Demonstrations in Iran - some apparently met by a violent crackdown - have become the latest consequence of one of the most destabilising escalations between the United States and Iran since the Iranian Revolution of 1979.

Video footage from inside Iran showed students yesterday chanting slogans, including "Clerics get lost!" outside universities in the city of Isfahan - a major city south of the capital - and in Teheran, where riot police were filmed taking up positions on the streets of the capital.

Images emerged from the previous two days of protests, showing wounded people being carried and pools of blood on the ground, while the sound of gunfire could be heard.

Mr Trump raised the stakes earlier this month by ordering the killing of Iran's most powerful military commander.

Iran shot down the Boeing airliner after it took off from Teheran last Wednesday, hours after Iran had fired at US targets in Iraq in retaliation against the killing of Major-General Qassem Soleimani on Jan 3 in a drone strike in Baghdad.

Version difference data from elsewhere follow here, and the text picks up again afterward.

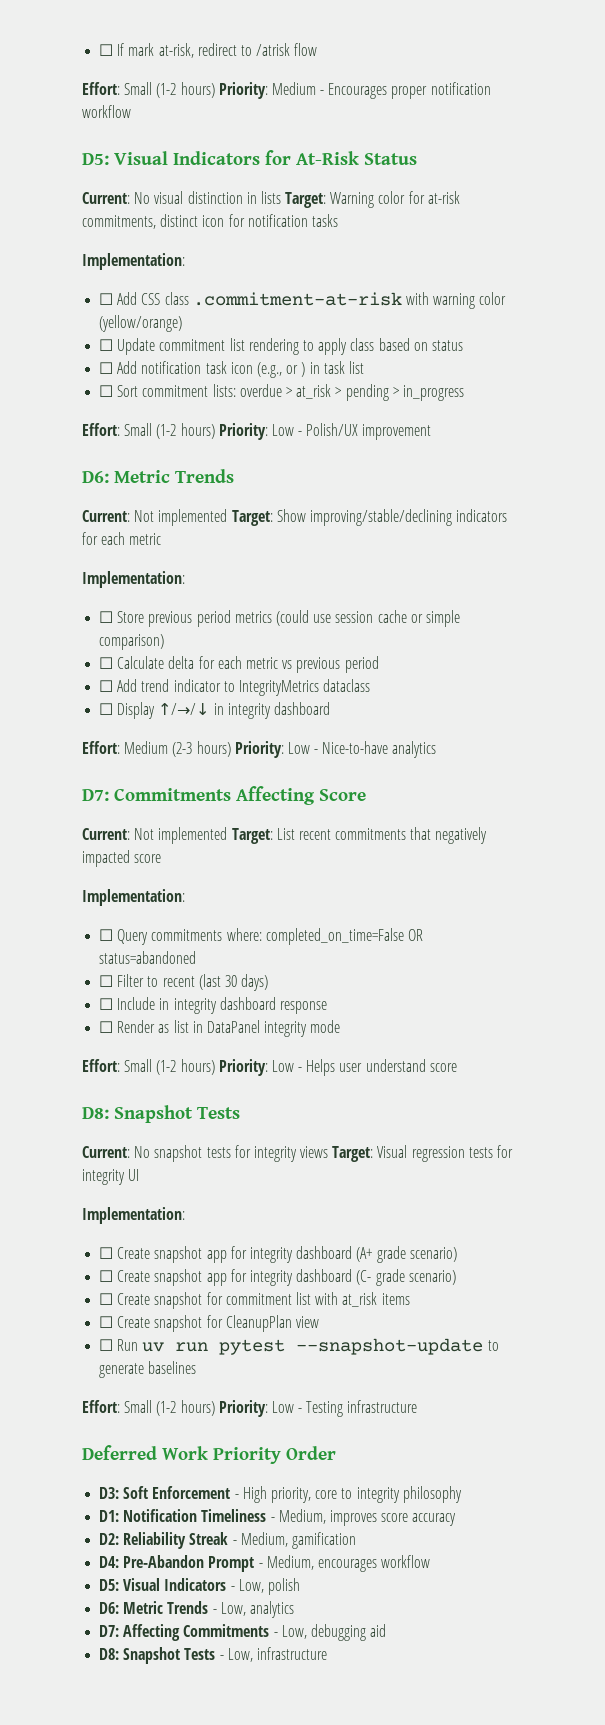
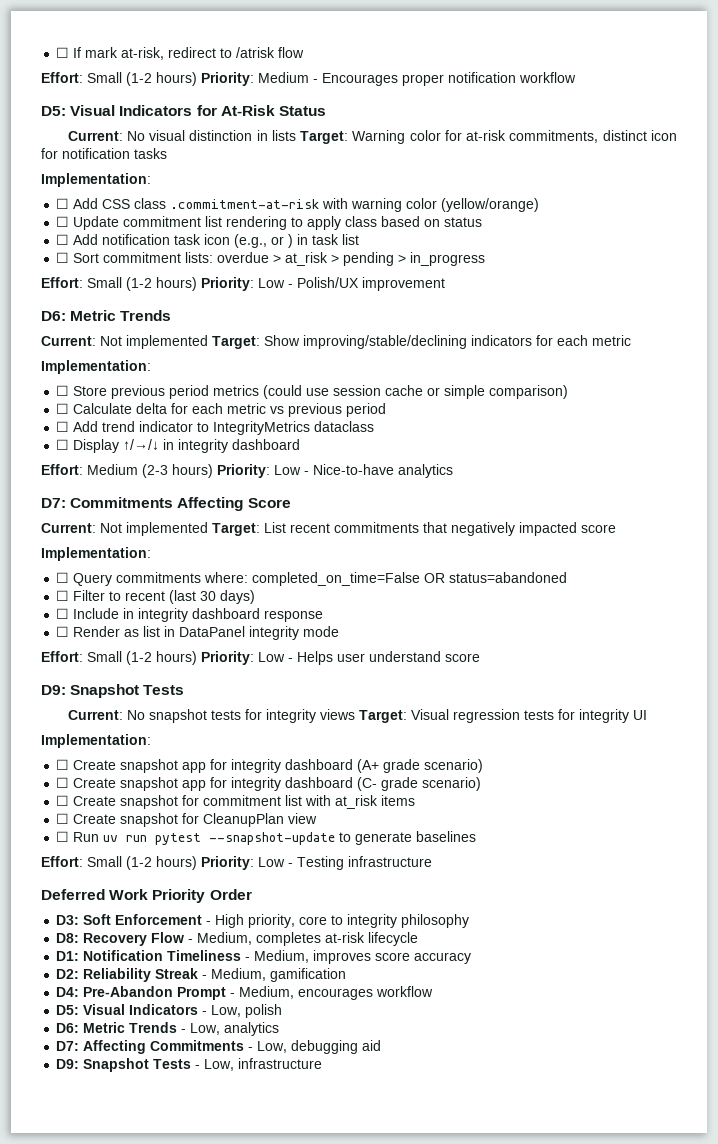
  Effort: Small (1-2 hours) Priority: Low - Helps user understand score
- D8: Snapshot Tests
+ D9: Snapshot Tests
+ D8: Recovery Flow - Medium, completes at-risk lifecycle
- D8: Snapshot Tests - Low, infrastructure
+ D9: Snapshot Tests - Low, infrastructure

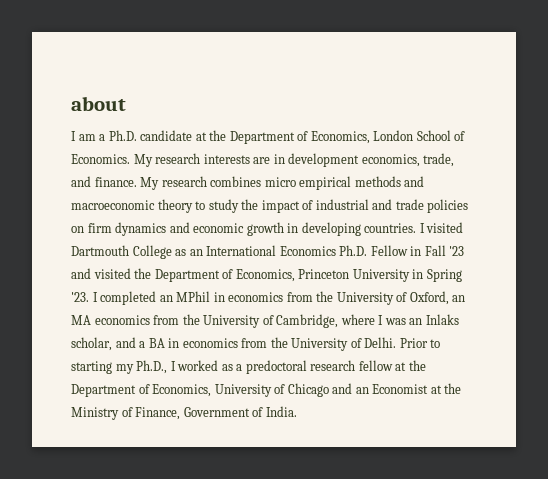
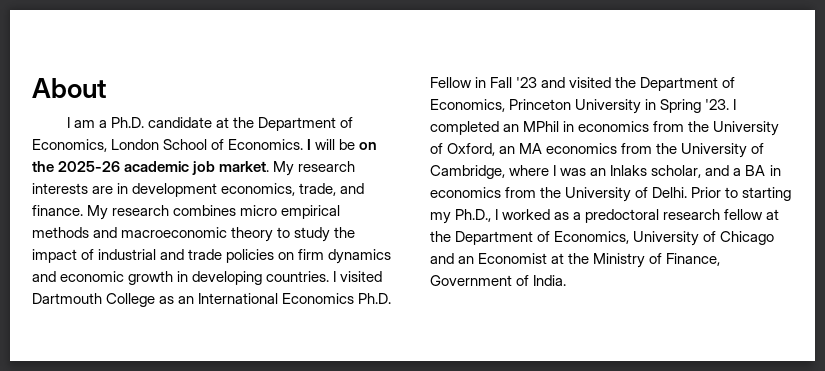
- about
+ About
+ I will be on the 2025-26 academic job market.

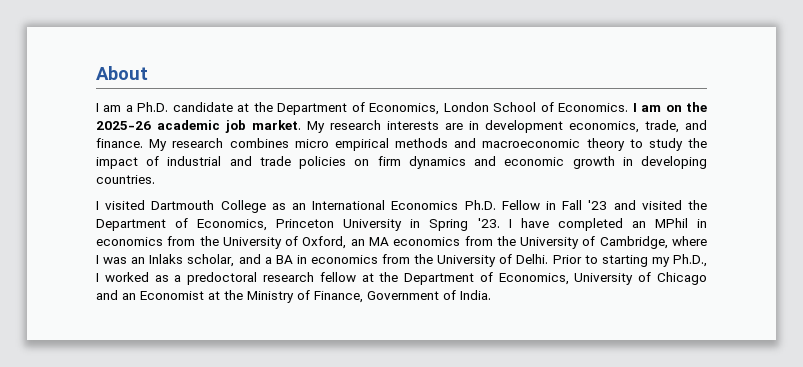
- I will be on the 2025-26 academic job market.
+ I am on the 2025-26 academic job market.
- My research combines micro empirical methods and macroeconomic theory to study the impact of industrial and trade policies on firm dynamics and economic growth in developing countries. I visited Dartmouth College as an International Economics Ph.D. Fellow in Fall '23 and visited the Department of Economics, Princeton University in Spring '23. I completed an MPhil in economics from the University of Oxford, an MA economics from the University of Cambridge, where I was an Inlaks scholar, and a BA in economics from the University of Delhi.
+ My research combines micro empirical methods and macroeconomic theory to study the impact of industrial and trade policies on firm dynamics and economic growth in developing countries.
+ I visited Dartmouth College as an International Economics Ph.D. Fellow in Fall '23 and visited the Department of Economics, Princeton University in Spring '23. I have completed an MPhil in economics from the University of Oxford, an MA economics from the University of Cambridge, where I was an Inlaks scholar, and a BA in economics from the University of Delhi.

Scores, possibly hundreds, of protesters were videoed at several sites in Teheran and Isfahan.

"They killed our elites and replaced them with clerics," demonstrators chanted at a protest outside a university in Teheran yesterday, referring to Iranian students returning to their studies in Canada who were among those killed on the flight.

Germany's foreign ministry said yesterday that the Iranian people must be allowed to "protest peacefully and freely" and express their "grief and also their anger" after the plane disaster.

Teheran's showdown with Washington has come at a precarious time for the authorities in Iran and the proxy forces they support to wield influence across the Middle East. Sanctions imposed by Mr Trump have caused deep harm to the Iranian economy.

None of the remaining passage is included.